Few people get up in the morning and decide to kill themselves. Most people who commit suicide think about it for a long time, make decisions about how and when and who will find the body. I understand the state of mind of a person who feels he/she cannot live this life anymore and is looking for a way out. I don’t blame them at all. I feel in the lyrics Love wrote before Cobain died that someone was not committed to surviving. Maybe it was her. Maybe him, but he beat her to the finish line.
___________________
I stared at this page, at words, at pictures, for two weeks, not sure what to say. I’m still not sure. Bourdain’s death kicked my ass. After some dark days, he finally seemed to have gotten into shape, come to terms with the failings of the food industry, found the right ferocious woman, mentored the right people, met his heroes, and gone to places that he loved and that needed him. Essentially, he appeared to have gotten his shit together. If you’ve ever been depressed, discovering that wasn’t 100% true was like a shot to the gut. He wasn’t lying. He was just holding it together in a way that was invisible to me, and since we’re now talking about me, I felt deeply shaken by his death. The following Monday, I felt like I’d gone back to work too soon after a death in my family. I can’t explain that.
I’ve been staring at this page for two weeks now. I’m going to hit publish and move on to the next thing. I have to. I’m still speechless, but there are other things we have to talk about, and we have to talk about them now.

The Goat Won’t Stop Shrieking

 

They hardly suspect I brought scissors.

A lot of people will tell you carrot greens are not edible. Those people are full of shit. Carrot greens – especially young carrot greens – belong in salads and soups.

I was taking miserably bad pictures of my garden for a few weeks. Why? I don’t know. Inspiration left me and joined the Foreign Legion or something. This morning, I weeded the garden of plants I didn’t remember planting and plants I regretted planting. It was pleasant for me to spend time in my garden on a Monday morning. I suspect the plants on the compost pile might offer a different report.

The garden, as it is currently constituted, is difficult to photograph, by which I mean I suck at photography. The soil is dark and rich. The plants are vibrant shades of green. The chickens are surly and demanding, the neighbors are full of crazy and Andie’s garden cat Kitty refuses to come in the house since it stopped snowing. I go out the back door and have no idea what I’ll find, no matter how many times a day I crack open the door.

 

I cannot overstress how tiny this garden is.

It’s rained every day or every other day for about two weeks. The ground is saturated, the river is high and lettuces laugh maniacally.

Tomorrow is a big day at my job.
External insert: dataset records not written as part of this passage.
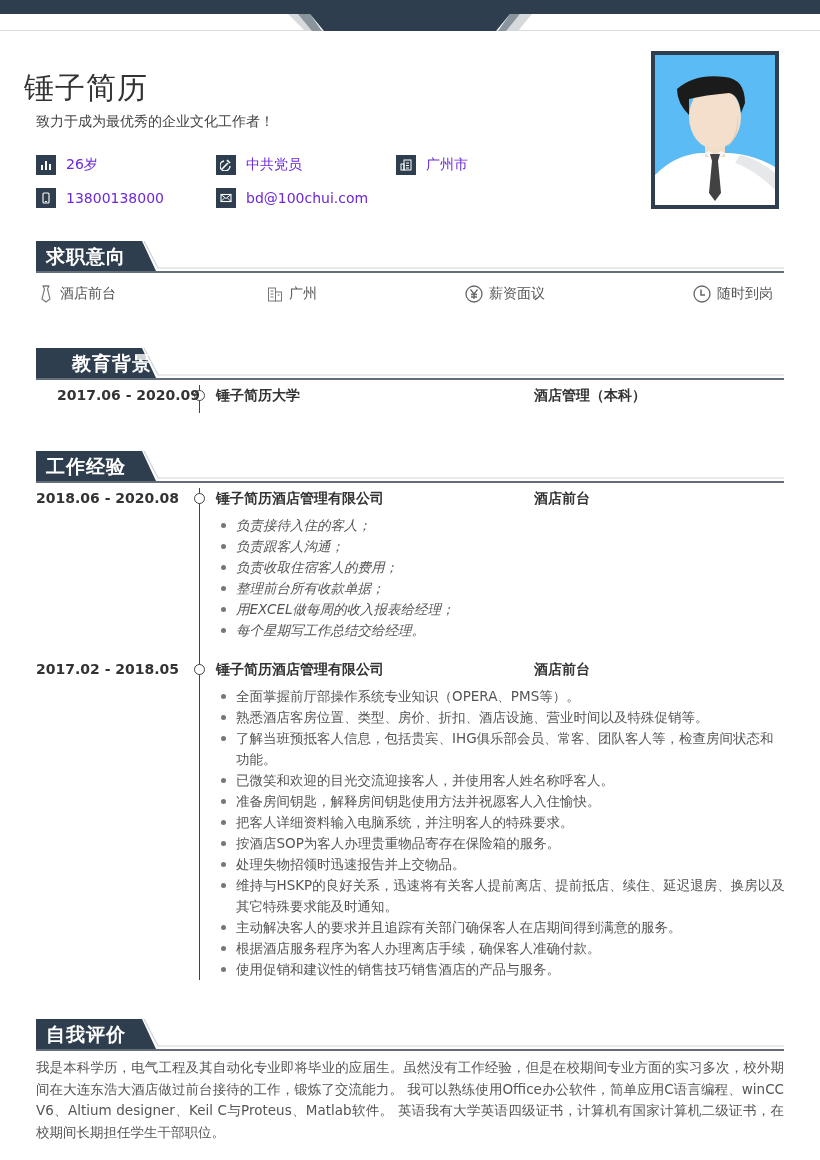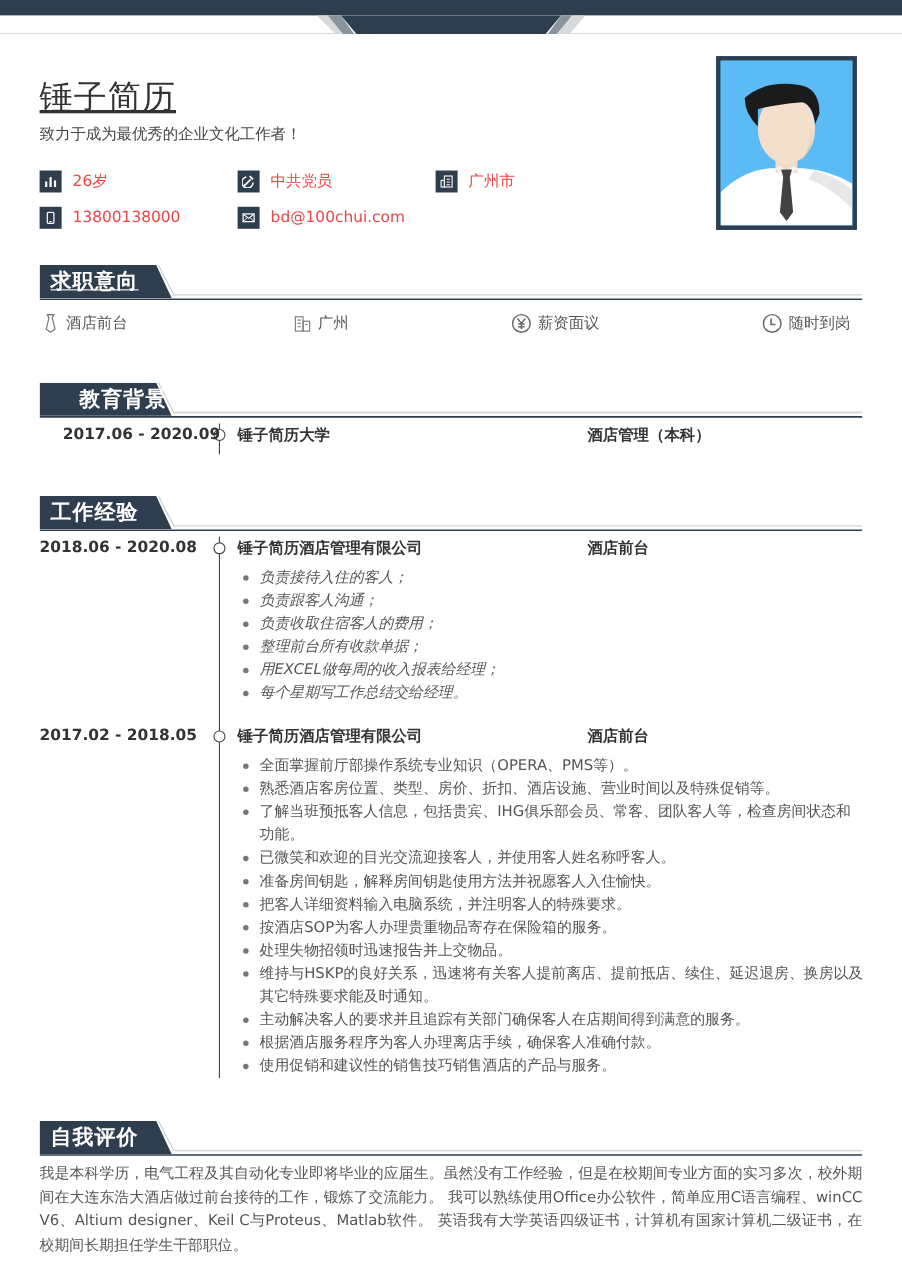--- a/index.html
+++ b/index.html
@@ -12,7 +12,7 @@
   .top-tab { position: absolute; top: 0; left: 0; width: 820px; height: 32px; }
 
   
-  .name { position: absolute; left: 36px; top: 68px; font-size: 30px; color: #333; letter-spacing: 1px; font-weight: normal; text-decoration: underline; }
+  .name { position: absolute; left: 24px; top: 68px; font-size: 30px; color: #333; letter-spacing: 1px; font-weight: normal; }
   .slogan { position: absolute; left: 36px; top: 113px; font-size: 14px; color: #444; }
   .info { position: absolute; display: flex; align-items: center; font-size: 14px; color: #ef4444; }
   .info .ico { width: 20px; height: 20px; background: #2f3e4e; display: flex; align-items: center; justify-content: center; margin-right: 10px; }

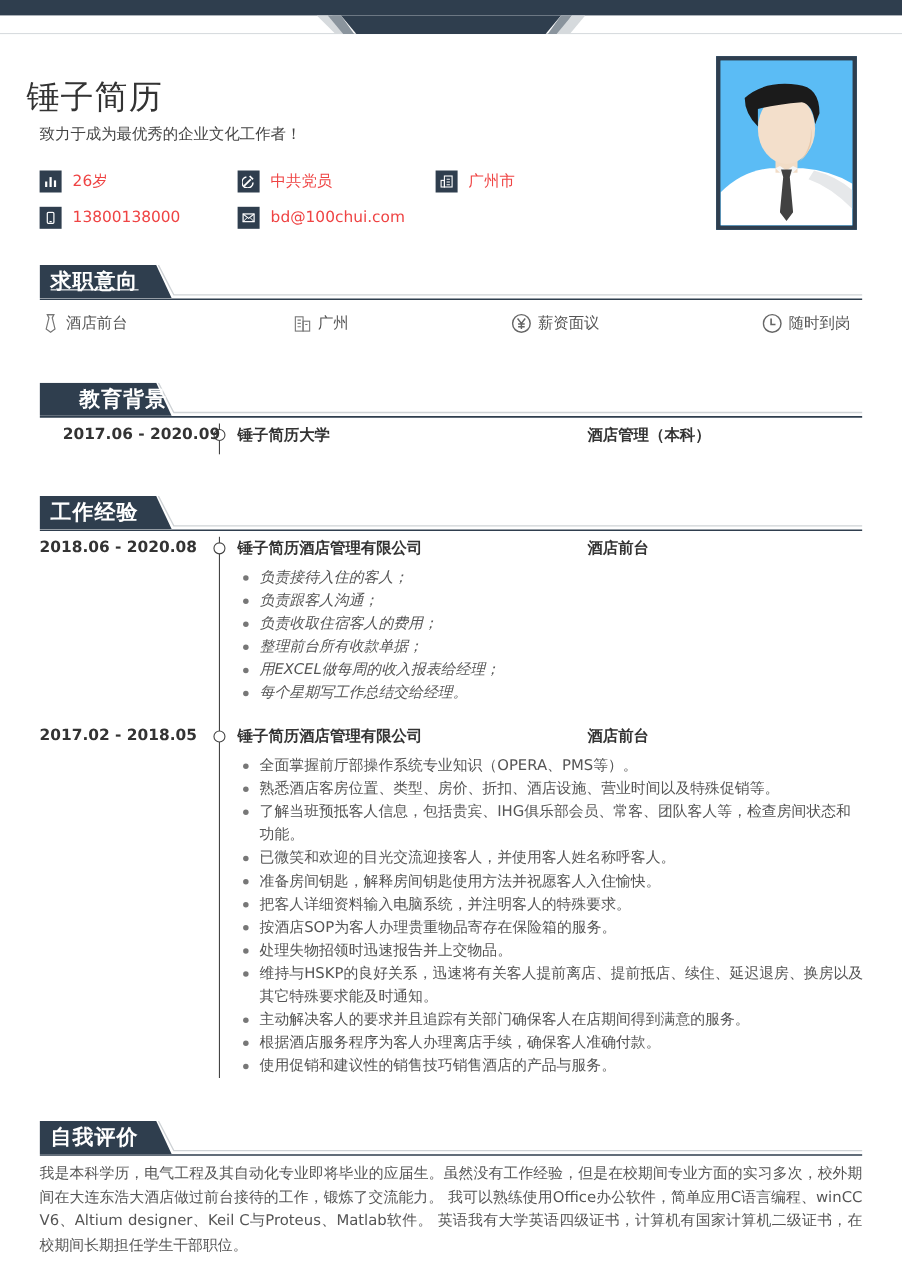--- a/index.html
+++ b/index.html
@@ -14,7 +14,7 @@
   
   .name { position: absolute; left: 24px; top: 68px; font-size: 30px; color: #333; letter-spacing: 1px; font-weight: normal; }
   .slogan { position: absolute; left: 36px; top: 113px; font-size: 14px; color: #444; }
-  .info { position: absolute; display: flex; align-items: center; font-size: 14px; color: #ef4444; }
+  .info { position: absolute; display: flex; align-items: center; font-size: 14px; color: #6d28d9; }
   .info .ico { width: 20px; height: 20px; background: #2f3e4e; display: flex; align-items: center; justify-content: center; margin-right: 10px; }
   .info .ico svg { width: 12px; height: 12px; }
 

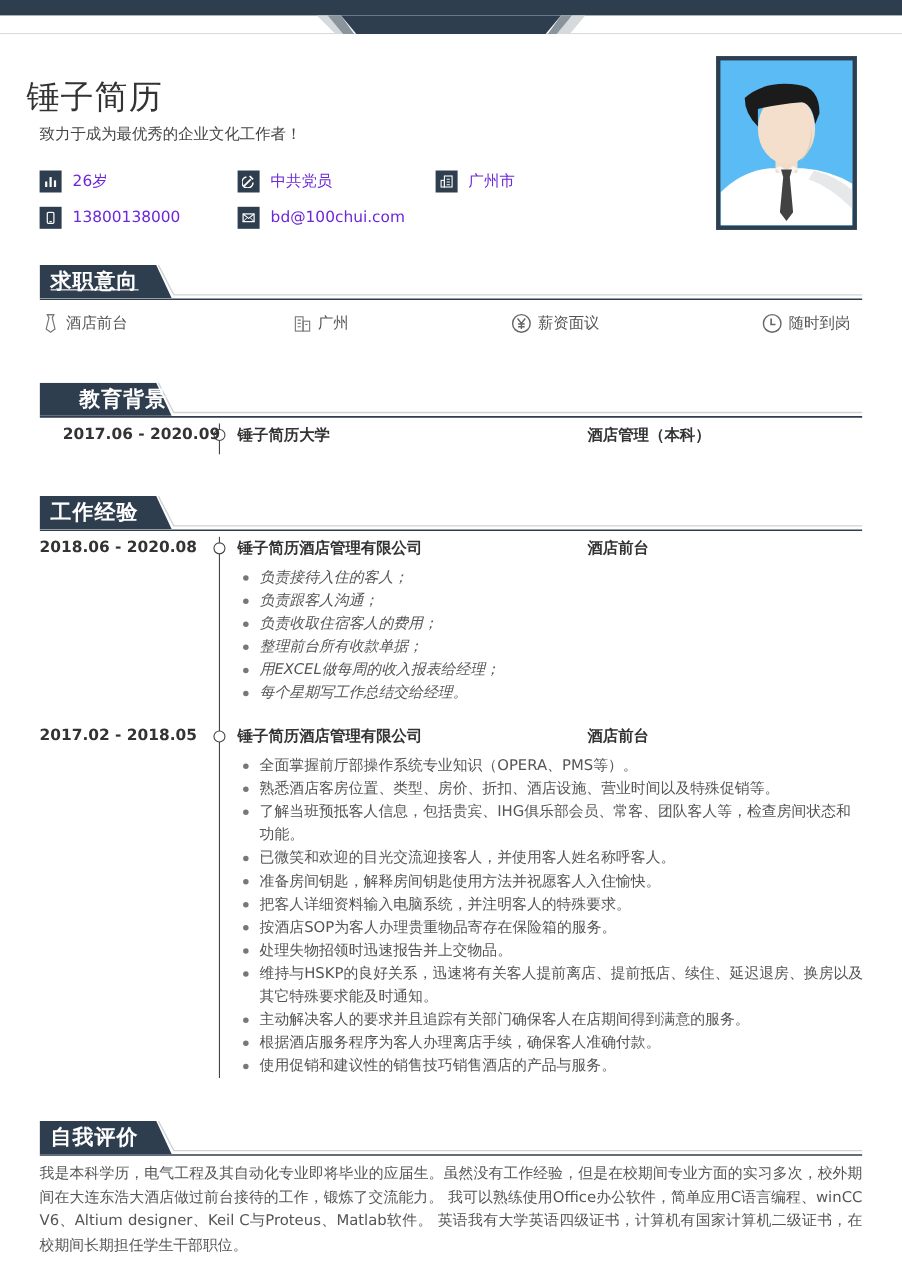--- a/index.html
+++ b/index.html
@@ -130,7 +130,7 @@
     <polyline points="108,0 122,27 748,27" stroke="#cfd3d6" stroke-width="1.2" fill="none"></polyline>
     <line x1="0" y1="31" x2="748" y2="31" stroke="#2f3e4e" stroke-width="1.5"></line>
   </svg>
-  <div class="tab" style="background:transparent;text-decoration:underline;">求职意向</div>
+  <div class="tab" style="background:transparent;">求职意向</div>
 </div>
 
 <div class="intent" style="left:38px;">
All Hell is going to break loose and for the next little while – hold onto your hats – I’m going to try staying calm and being reasonable. STOP LAUGHING! I’ve been reasonable once or twice. Probably. I mean, it could happen, or we could have blocks of chocolate delivered to my office, for general gnawing purposes. I guess therapy dogs don’t drive themselves places, but I can’t rule out ordering them from Amazon.